Noelia Castillo waited 601 days longer than she wanted to.

The 25-year-old Barcelona resident died by euthanasia Thursday evening at a care facility in Sant Pere de Ribes. Her death came after an unprecedented legal battle—not with doctors or the state, but with her own father.

“At last, I’ve managed it,” Castillo told Spanish broadcaster Antena 3 the day before her death. “I just cannot go on anymore.”

Castillo became paraplegic in 2022 after jumping from a fifth-floor building in what she described as her second suicide attempt. She had struggled with psychiatric illness since her teens and said she had been sexually assaulted on multiple occasions. Her parents had separated when she was 13, and she spent part of her childhood in state care.

In July 2024, Catalonia’s Guarantee and Evaluation Commission unanimously approved her euthanasia request, finding she met the legal criteria: an irreversible condition causing severe dependency, chronic pain, and debilitating suffering.

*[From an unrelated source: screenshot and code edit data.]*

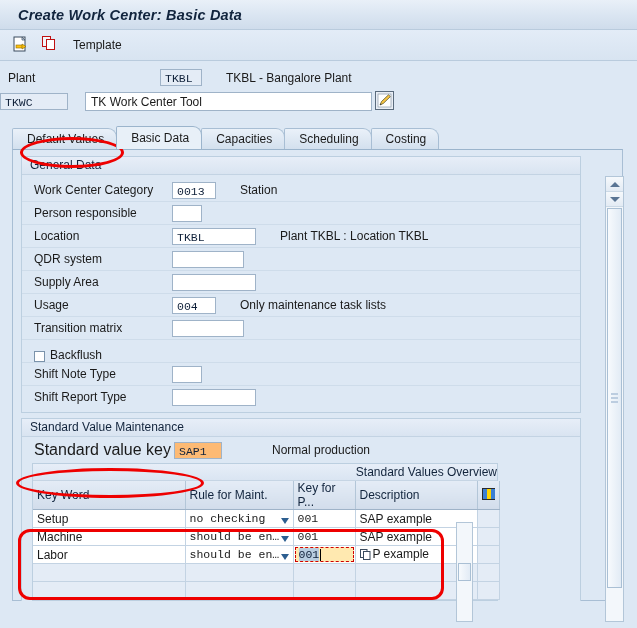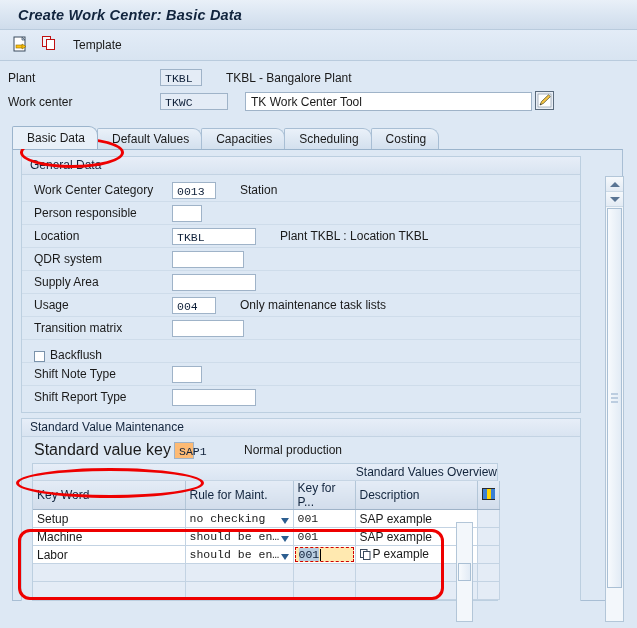--- a/index.html
+++ b/index.html
@@ -236,7 +236,6 @@
       <span class="hdesc">TKBL - Bangalore Plant</span>
     </div>
     <div class="hrow">
-      <span class="hlabel">Work center</span>
       <span class="ro-field f-wc">TKWC</span>
       <span class="wc-desc-wrap">
         <span class="wc-desc">TK Work Center Tool</span>

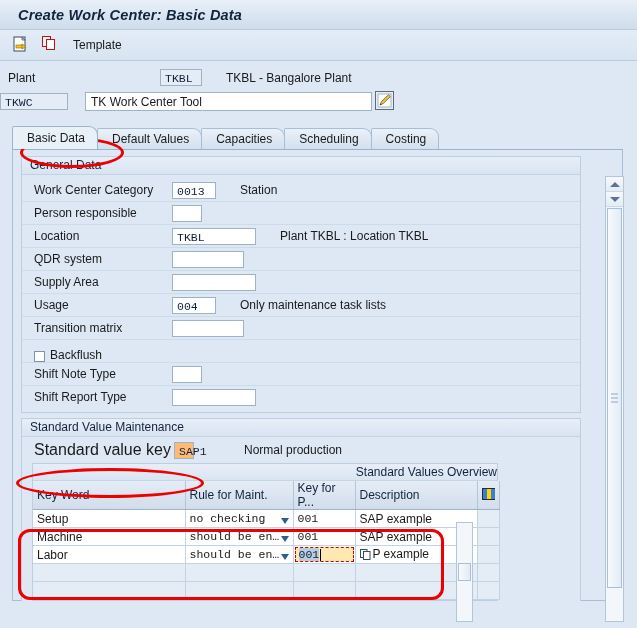--- a/index.html
+++ b/index.html
@@ -252,11 +252,11 @@
   </div>
 
   <div class="tabstrip">
+    <div class="tab">
+      <span>Default Values</span>
+    </div>
     <div class="tab sel">
       <span>Basic Data</span>
-    </div>
-    <div class="tab">
-      <span>Default Values</span>
     </div>
     <div class="tab">
       <span>Capacities</span>

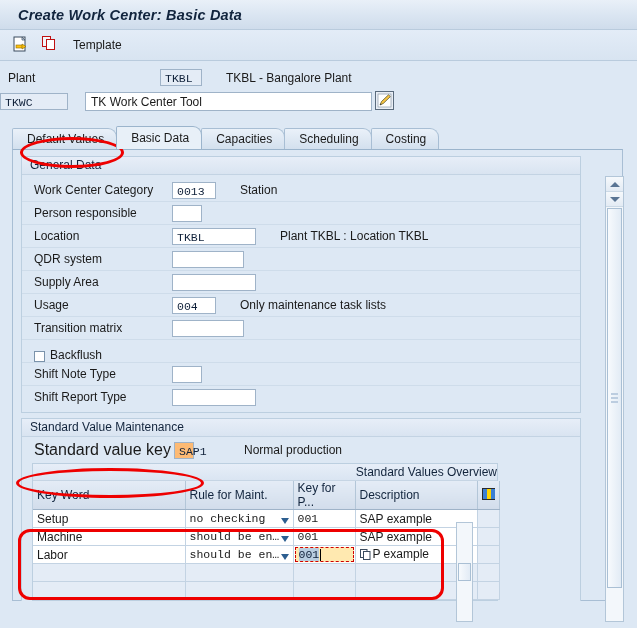--- a/index.html
+++ b/index.html
@@ -125,7 +125,7 @@
   .svkey-row{display:flex;align-items:center;height:22px;padding-left:12px;background:#dde8f4;}
   .svkey-label{width:140px;font-size:16px;}
   .svkey-val{
-    width:20px;background:#fdba74;border:1px solid #9fb3c8;
+    width:48px;background:#fdba74;border:1px solid #9fb3c8;
     height:17px;line-height:17px;padding:0 4px;box-sizing:border-box;
     font-family:"Liberation Mono",monospace;font-size:11.5px;color:#10213a;
   }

Her scheduled date was August 2, 2024. Then her father, Gerónimo Castillo, obtained a court order to stop it.

Backed by the conservative Catholic group Abogados Cristianos, he argued that his daughter’s personality disorder rendered her incapable of making such a decision. The case wound through five courts over 18 months—Barcelona’s courts, Spain’s Supreme Court, and finally the European Court of Human Rights, which denied a last-minute appeal earlier this month.

All of them upheld Castillo’s right to die.

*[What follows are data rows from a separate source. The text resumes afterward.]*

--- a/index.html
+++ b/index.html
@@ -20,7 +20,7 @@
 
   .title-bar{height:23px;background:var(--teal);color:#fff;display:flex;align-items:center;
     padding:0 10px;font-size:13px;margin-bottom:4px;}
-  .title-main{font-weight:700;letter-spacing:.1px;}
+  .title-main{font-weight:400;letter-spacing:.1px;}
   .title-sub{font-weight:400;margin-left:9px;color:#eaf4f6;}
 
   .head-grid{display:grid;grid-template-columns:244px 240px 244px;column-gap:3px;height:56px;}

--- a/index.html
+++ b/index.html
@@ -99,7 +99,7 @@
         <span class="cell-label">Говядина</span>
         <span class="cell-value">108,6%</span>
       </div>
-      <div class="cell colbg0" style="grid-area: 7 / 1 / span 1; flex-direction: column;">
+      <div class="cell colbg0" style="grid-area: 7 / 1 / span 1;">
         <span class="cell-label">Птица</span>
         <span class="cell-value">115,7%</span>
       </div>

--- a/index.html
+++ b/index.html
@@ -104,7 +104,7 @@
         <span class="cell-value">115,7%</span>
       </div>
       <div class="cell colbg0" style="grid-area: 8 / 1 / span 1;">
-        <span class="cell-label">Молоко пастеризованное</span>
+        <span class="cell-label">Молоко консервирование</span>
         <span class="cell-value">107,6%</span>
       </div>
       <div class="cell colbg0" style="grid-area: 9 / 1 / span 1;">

“The happiness of a father or a mother should not supersede the happiness of a daughter,” Castillo said.

Her case was the first under Spain’s 2021 euthanasia law to reach the courts. Since legalization, 1,123 people have received life-ending medicine through the end of 2024, according to the health ministry.

Disability rights groups called for a review of the law, arguing the state must guarantee dignified living conditions before facilitating death. Abogados Cristianos declared the case proof of the law’s “serious flaws.”

Castillo’s mother, Yolanda Ramos, said she didn’t agree with her daughter’s decision—but she respected it.